* _TASK OBJECTIVE_: Return, from the listing below, every line that includes "padding".

********************

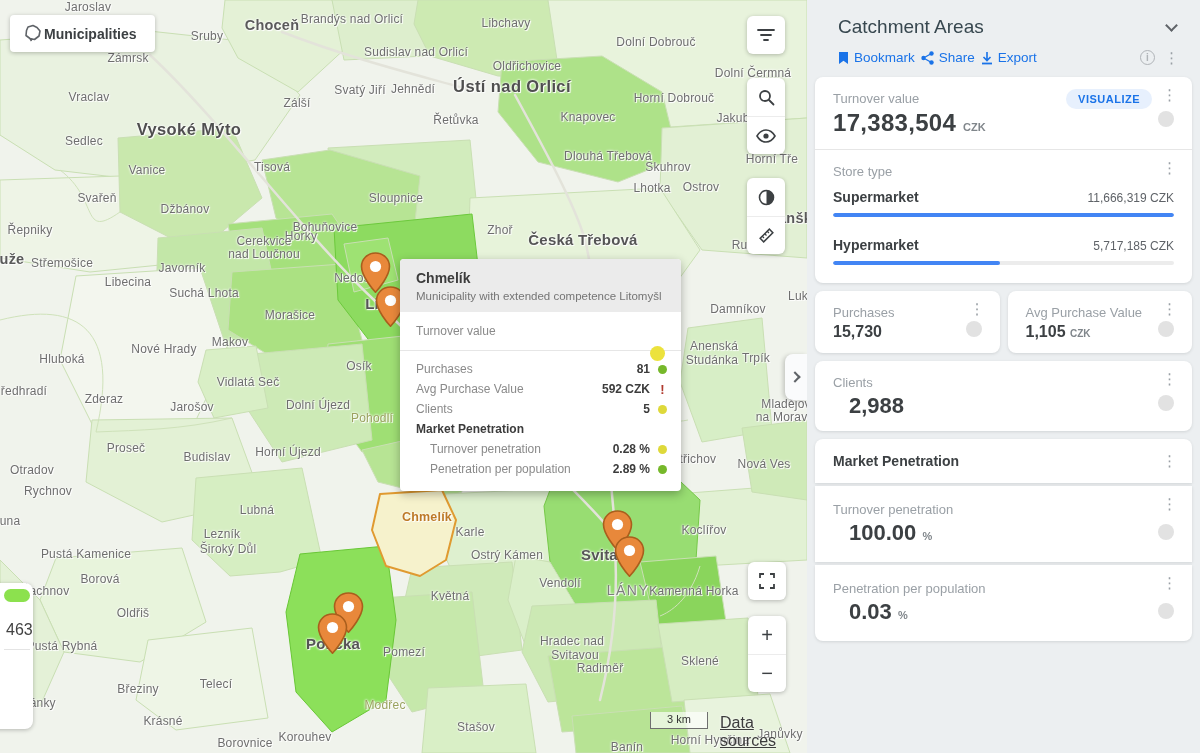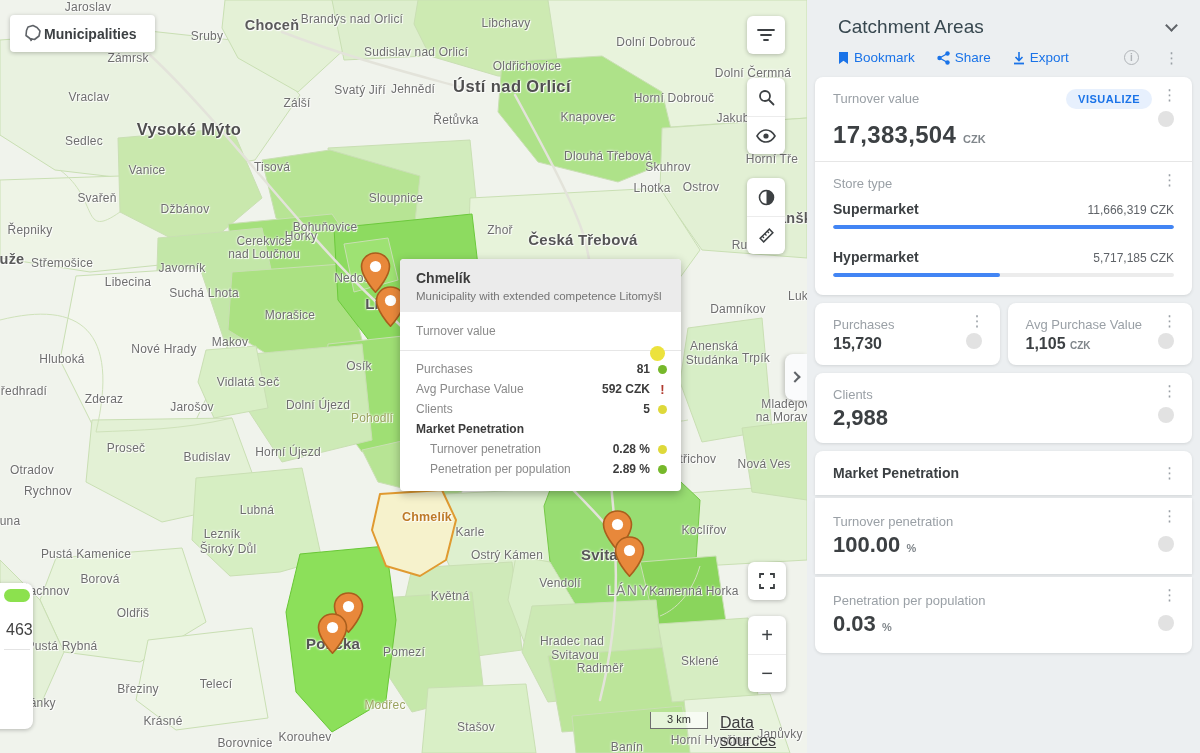--- a/index.html
+++ b/index.html
@@ -70,7 +70,7 @@
   #panel-head { padding:16px 24px 0 31px; display:flex; align-items:center; justify-content:space-between; }
   #panel-title { font-size:19px; font-weight:500; color:#37474f; }
   .chev-down { width:9px; height:9px; border-right:2px solid #5f6368; border-bottom:2px solid #5f6368; transform:rotate(45deg); margin-top:-4px; cursor:pointer; }
-  #panel-actions { padding:12px 18px 0 31px; display:flex; align-items:center; gap:22px; }
+  #panel-actions { padding:12px 18px 0 31px; display:flex; align-items:center; gap:6px; }
   .pa-link { display:flex; align-items:center; gap:5px; color:#1a73e8; font-size:13.5px; font-weight:500; cursor:pointer; }
   #panel-actions .spacer { flex:1; }
   .info-i { width:15px; height:15px; border:1.5px solid #b0b4b8; border-radius:50%; color:#b0b4b8; font-size:10px;

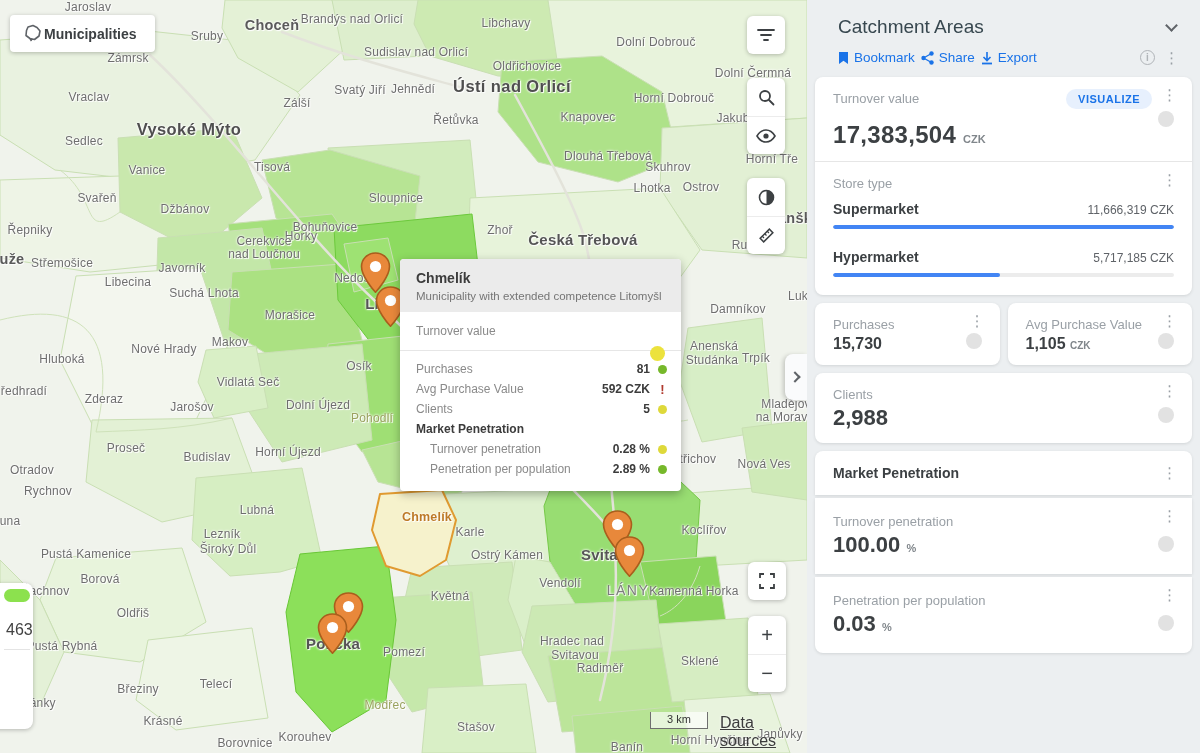--- a/index.html
+++ b/index.html
@@ -81,7 +81,7 @@
   #card-turnover { margin-top:12px; }
   .sec { padding:14px 18px 12px; position:relative; }
   .sec-label { font-size:13px; color:#9aa0a6; }
-  .big-val { font-size:24px; font-weight:bold; color:#3c4043; margin-top:15px; letter-spacing:.3px; }
+  .big-val { font-size:24px; font-weight:bold; color:#3c4043; margin-top:3px; letter-spacing:.3px; }
   .big-val .unit { font-size:11px; font-weight:bold; color:#80868b; letter-spacing:0; }
   .mid-val { font-size:16px; font-weight:bold; color:#3c4043; margin-top:3px; }
   .mid-val .unit { font-size:10px; font-weight:bold; color:#80868b; }

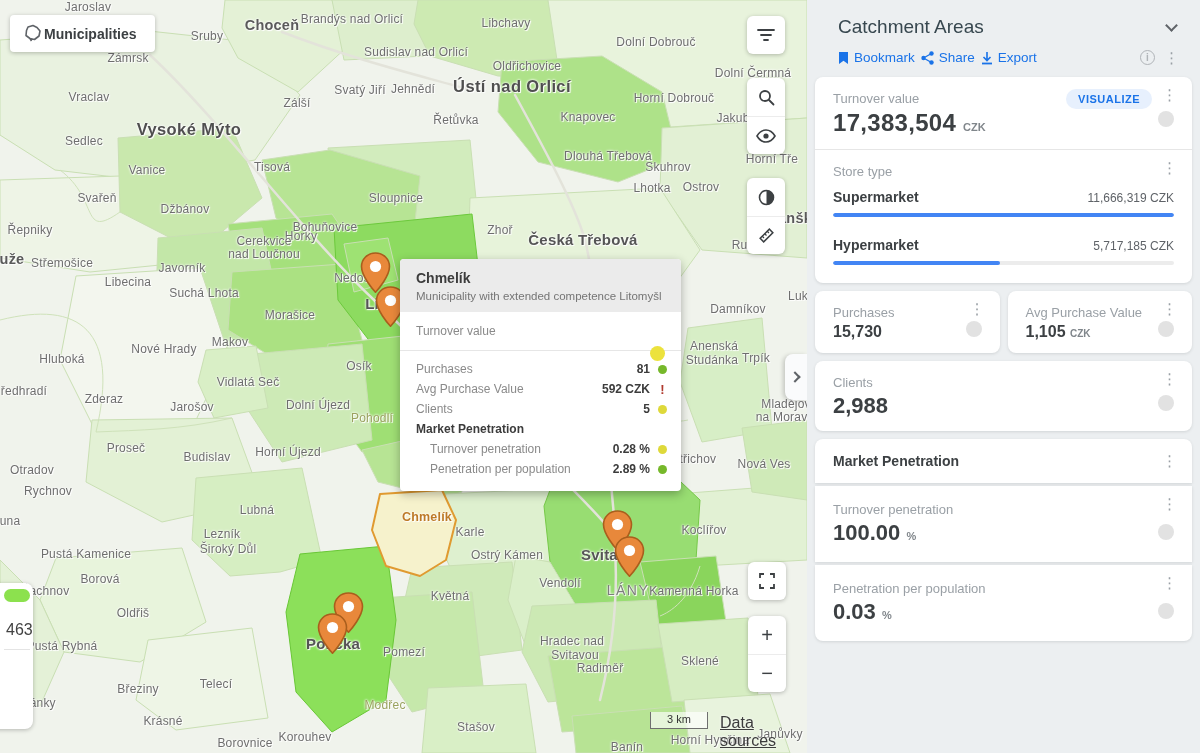--- a/index.html
+++ b/index.html
@@ -85,7 +85,7 @@
   .big-val .unit { font-size:11px; font-weight:bold; color:#80868b; letter-spacing:0; }
   .mid-val { font-size:16px; font-weight:bold; color:#3c4043; margin-top:3px; }
   .mid-val .unit { font-size:10px; font-weight:bold; color:#80868b; }
-  .xl-val { font-size:22px; font-weight:bold; color:#3c4043; margin-top:3px; }
+  .xl-val { font-size:22px; font-weight:bold; color:#3c4043; margin-top:3px;margin-left:16px; }
   .xl-val .unit { font-size:11px; font-weight:bold; color:#80868b; }
   .card-div { height:1px; background:#e6e6e6; }
   .gray-dot { position:absolute; right:18px; width:16px; height:16px; border-radius:50%; background:#e2e2e2; cursor:pointer; }

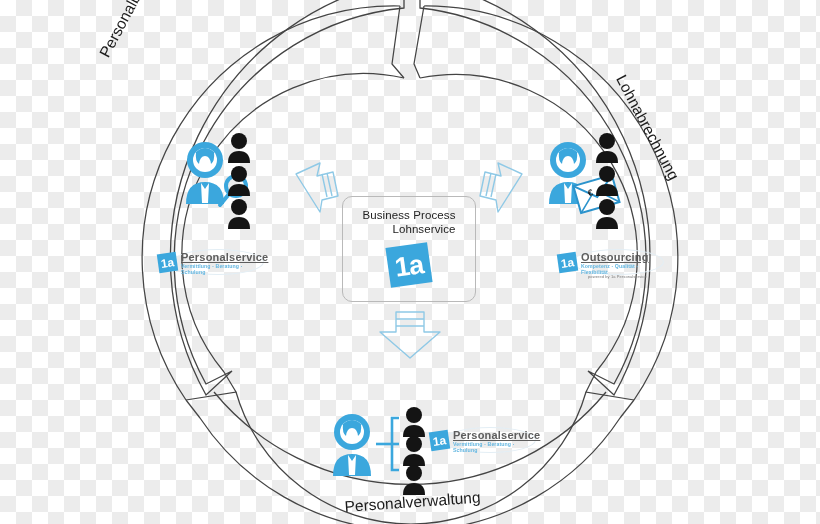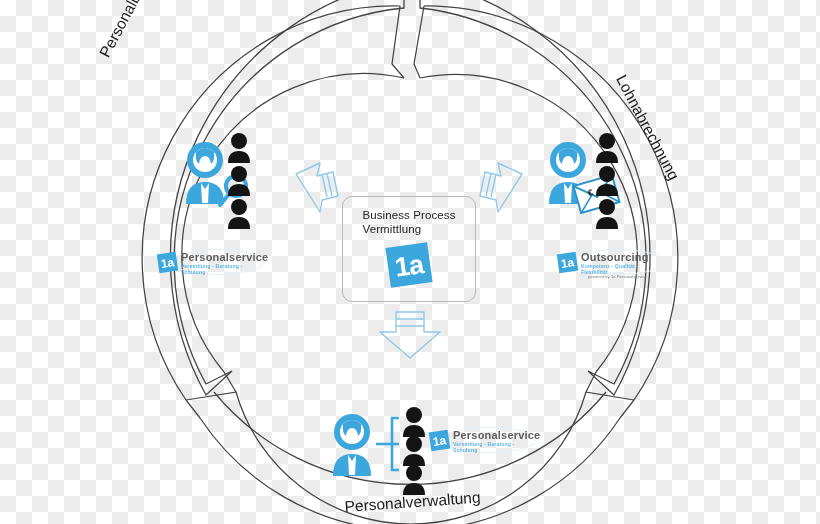--- a/index.html
+++ b/index.html
@@ -26,7 +26,7 @@
   }
   .center-title{
     margin-top:11px;
-    font-size:11.5px;line-height:14px;color:#222;text-align:left;
+    font-size:11.5px;line-height:14px;color:#222;text-align:right;
     letter-spacing:.1px;
   }
   .logo-1a{

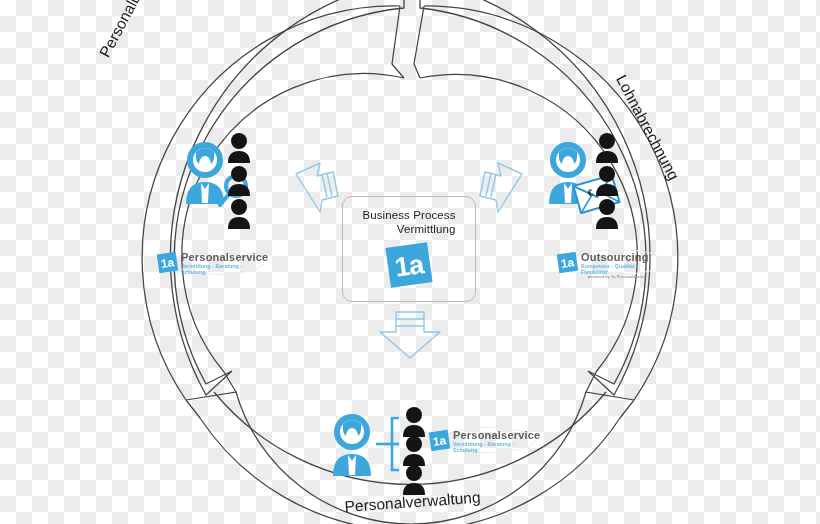--- a/index.html
+++ b/index.html
@@ -209,7 +209,7 @@
     <div class="center-box">
       <div class="center-title">
         <div>Business Process</div>
-        <div>Vermittlung</div>
+        <div>Lohnservice</div>
       </div>
       <div class="logo-1a">
         <div class="tile"></div>

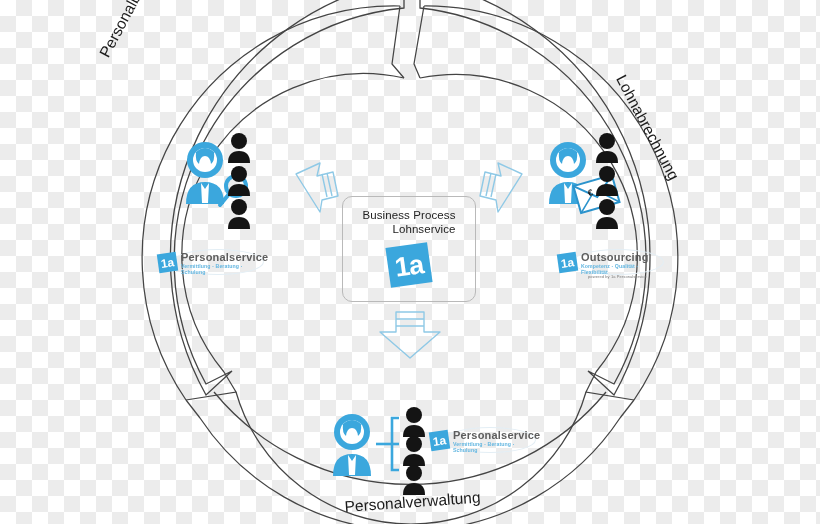--- a/index.html
+++ b/index.html
@@ -65,7 +65,7 @@
   }
   .brand .b-name{
     position:absolute;left:23px;top:1px;
-    font-size:11px;font-weight:bold;color:#5d5d5d;letter-spacing:.2px;
+    font-size:11px;font-weight:bold;color:#5d5d5d;letter-spacing:.2px;text-decoration:underline;
   }
   .brand .b-tag{
     position:absolute;left:23px;top:13px;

********************

* _ANSWER BOX_:
   #panel-head { padding:16px 24px 0 31px; display:flex; align-items:center; justify-content:space-between; }
-  #panel-actions { padding:12px 18px 0 31px; display:flex; align-items:center; gap:22px; }
+  #panel-actions { padding:12px 18px 0 31px; display:flex; align-items:center; gap:6px; }
   .sec { padding:14px 18px 12px; position:relative; }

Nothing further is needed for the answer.